● INFORMATION SUPPLIED:
>>>>>

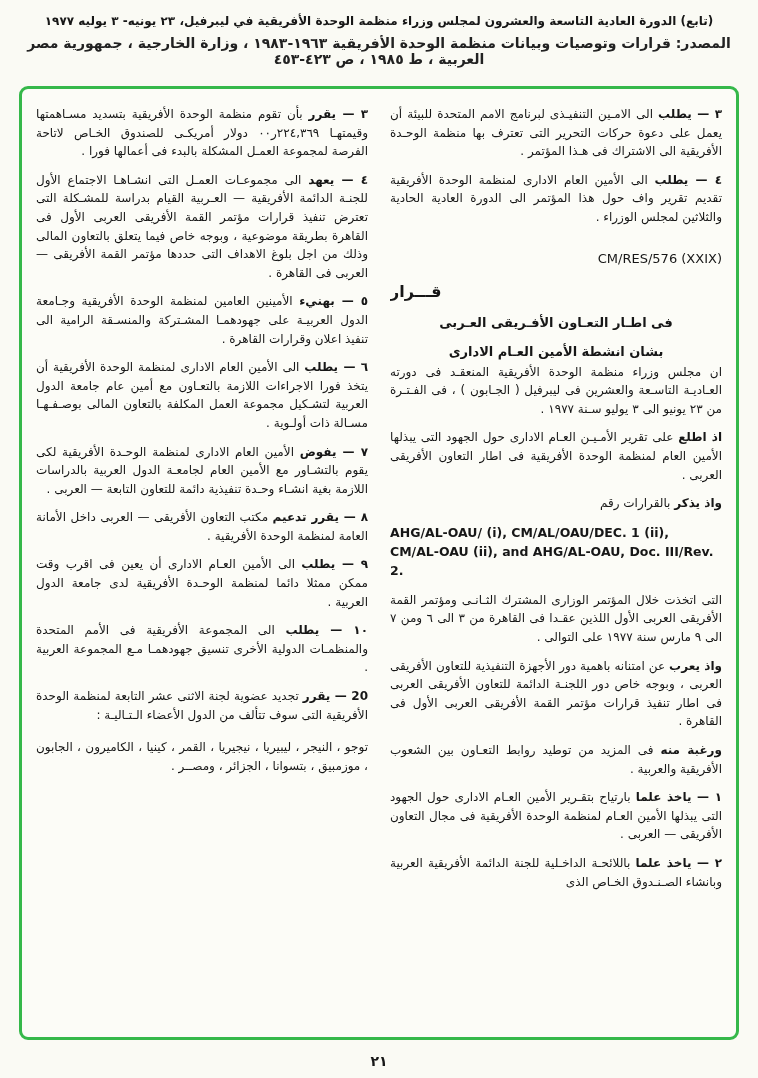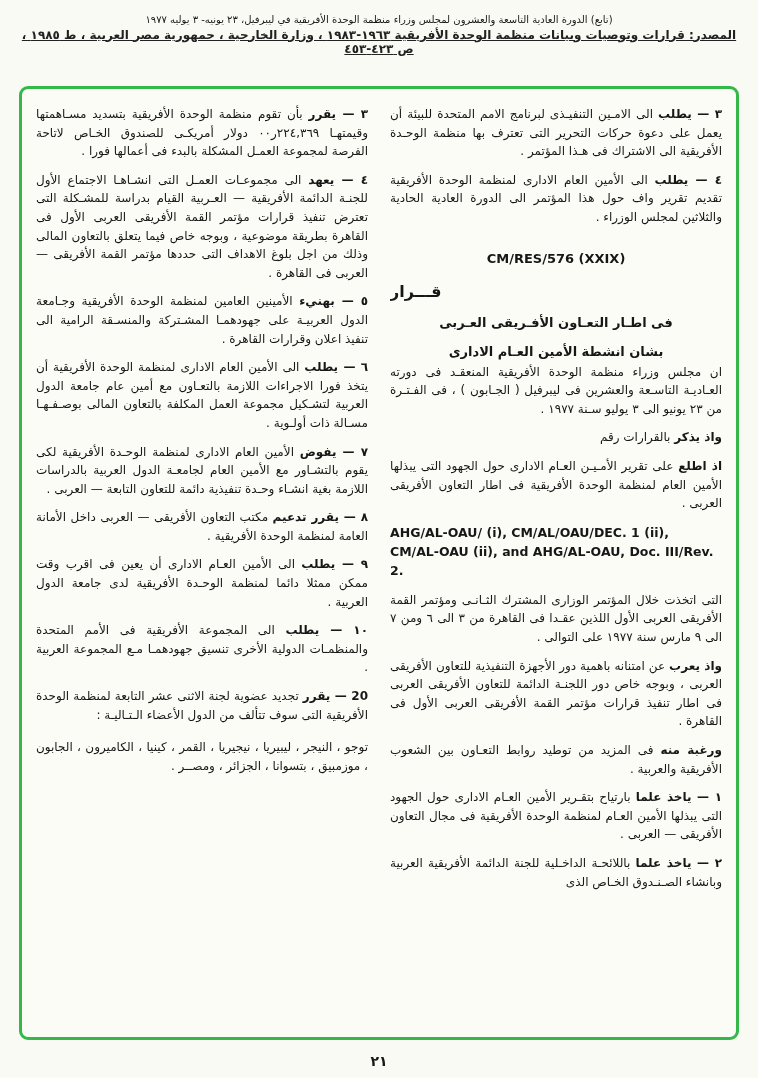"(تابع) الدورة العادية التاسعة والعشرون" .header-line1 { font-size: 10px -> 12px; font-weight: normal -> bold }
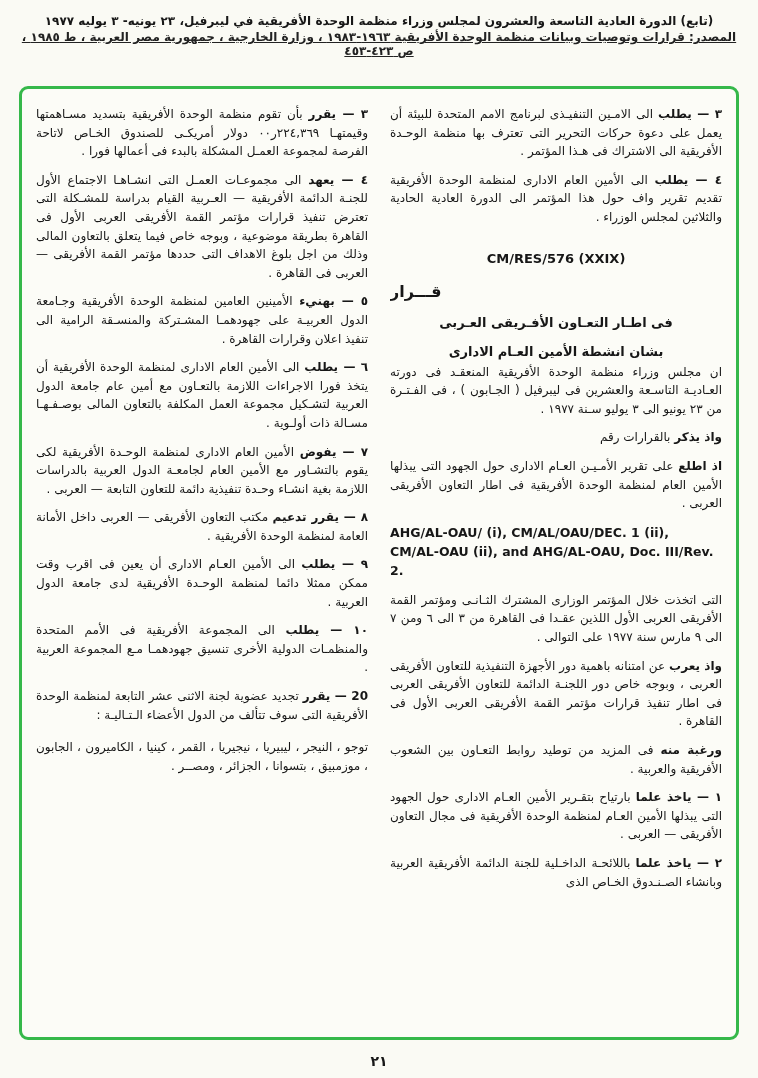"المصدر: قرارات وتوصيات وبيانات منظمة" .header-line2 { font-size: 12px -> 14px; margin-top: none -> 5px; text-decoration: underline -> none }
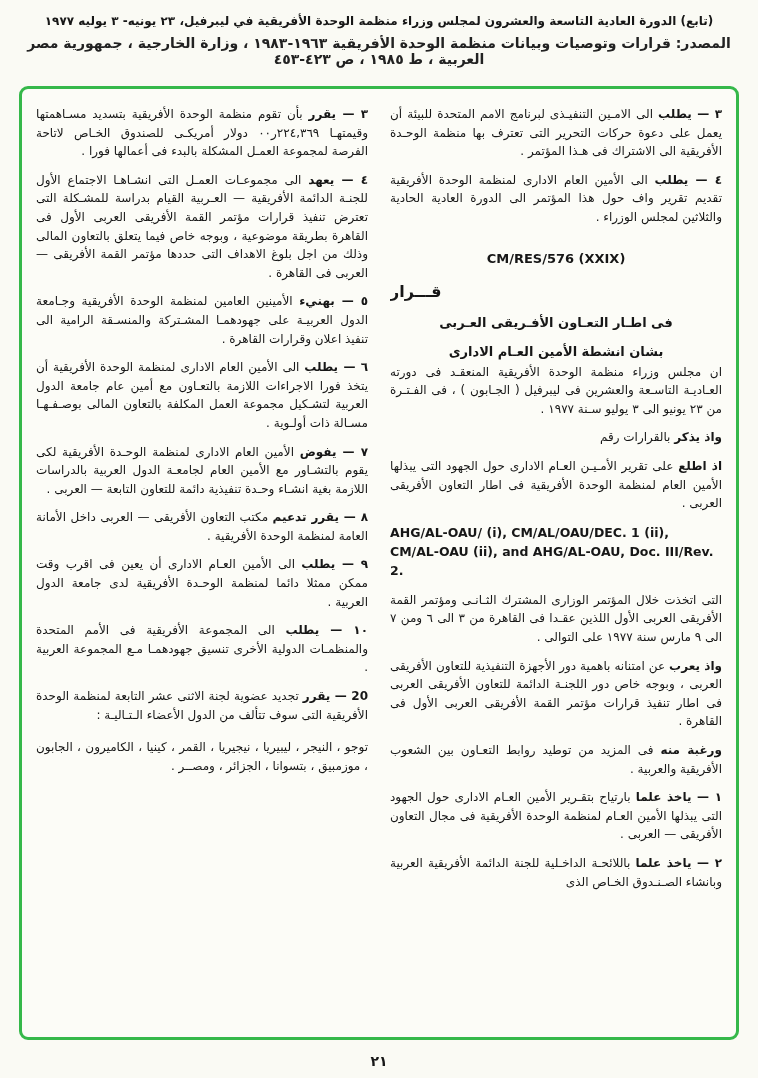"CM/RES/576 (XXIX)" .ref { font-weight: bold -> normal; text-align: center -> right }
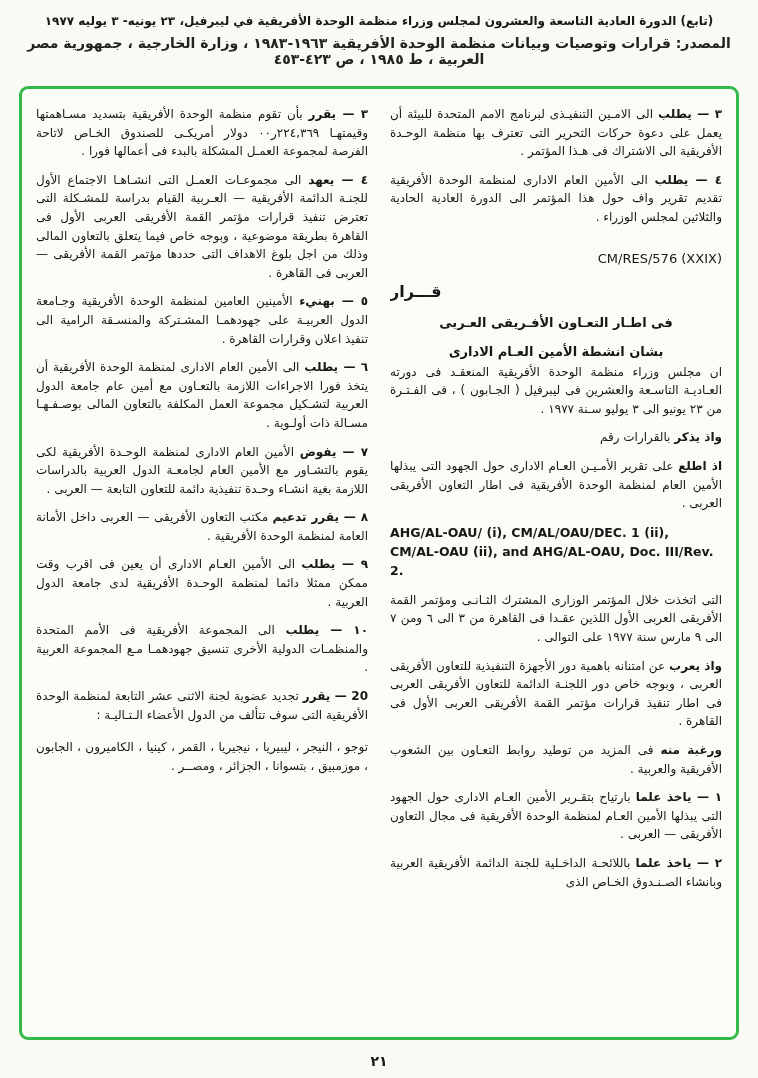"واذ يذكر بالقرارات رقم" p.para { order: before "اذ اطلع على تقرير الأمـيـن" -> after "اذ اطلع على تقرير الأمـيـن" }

<<<<<
>>>>>

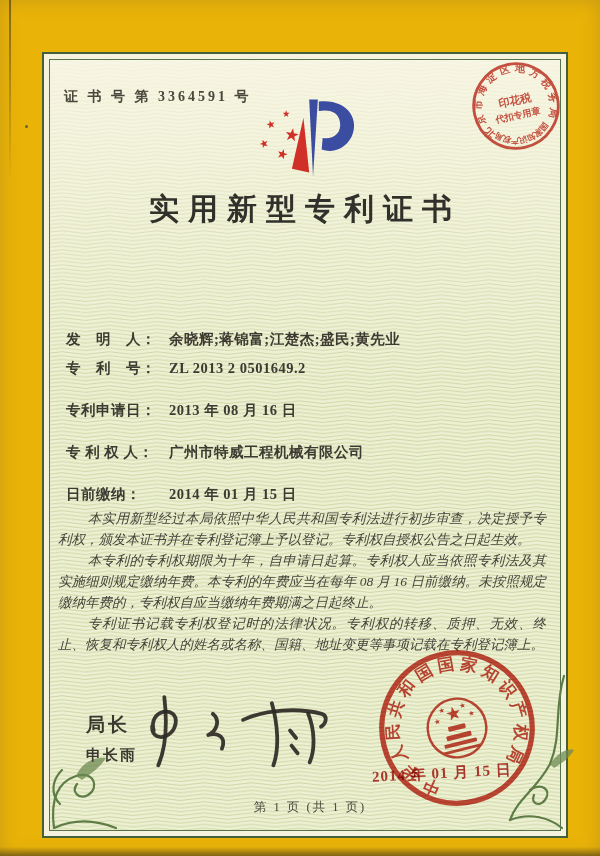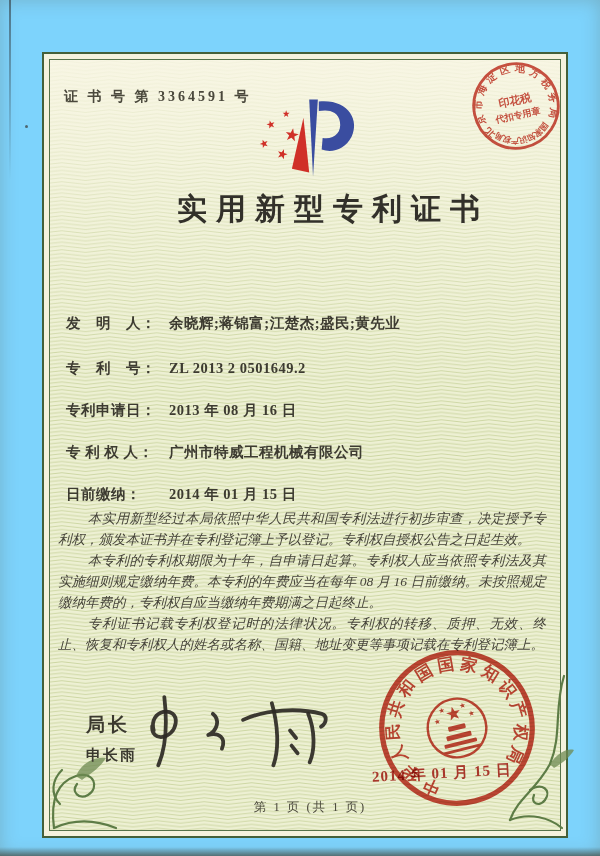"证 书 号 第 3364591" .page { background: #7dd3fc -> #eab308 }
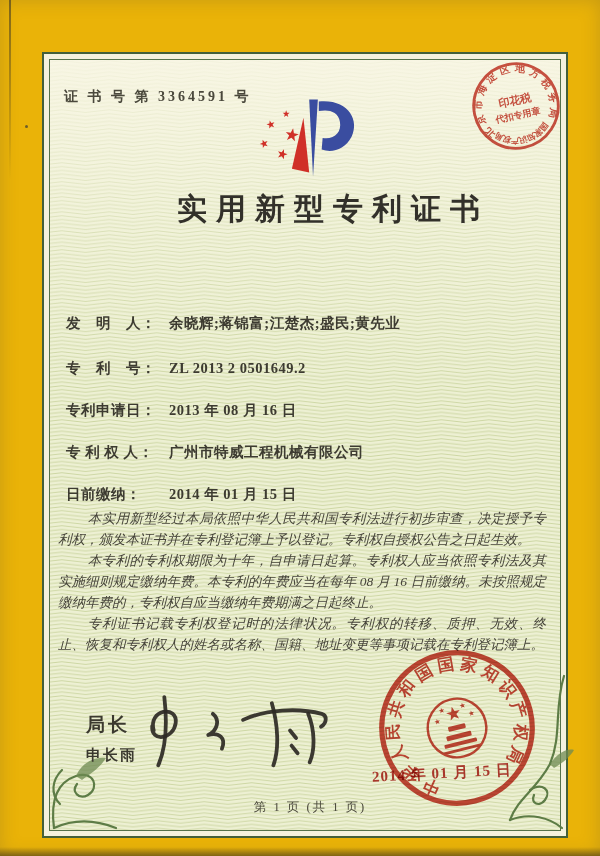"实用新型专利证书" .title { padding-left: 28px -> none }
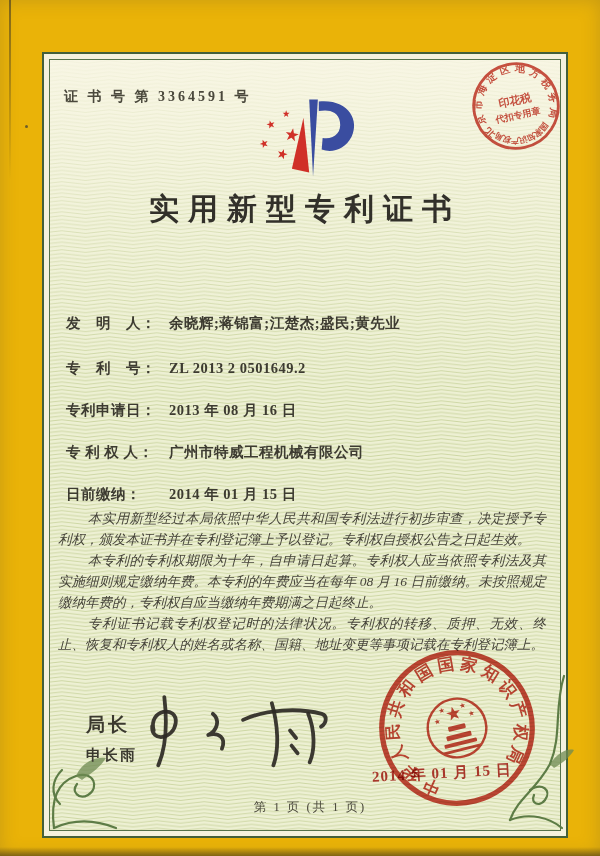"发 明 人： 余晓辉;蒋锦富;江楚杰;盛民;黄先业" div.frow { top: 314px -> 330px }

<<<<<

● WORK INSTRUCTIONS:
Look above and copy only the lines from the one holding "قرارات وتوصيات وبيانات" to the one holding "font-weight: bold ->", both included, exactly, minus the pictures.

● COMPLETED TASK:
"المصدر: قرارات وتوصيات وبيانات منظمة" .header-line2 { font-size: 12px -> 14px; margin-top: none -> 5px; text-decoration: underline -> none }
"CM/RES/576 (XXIX)" .ref { font-weight: bold -> normal; text-align: center -> right }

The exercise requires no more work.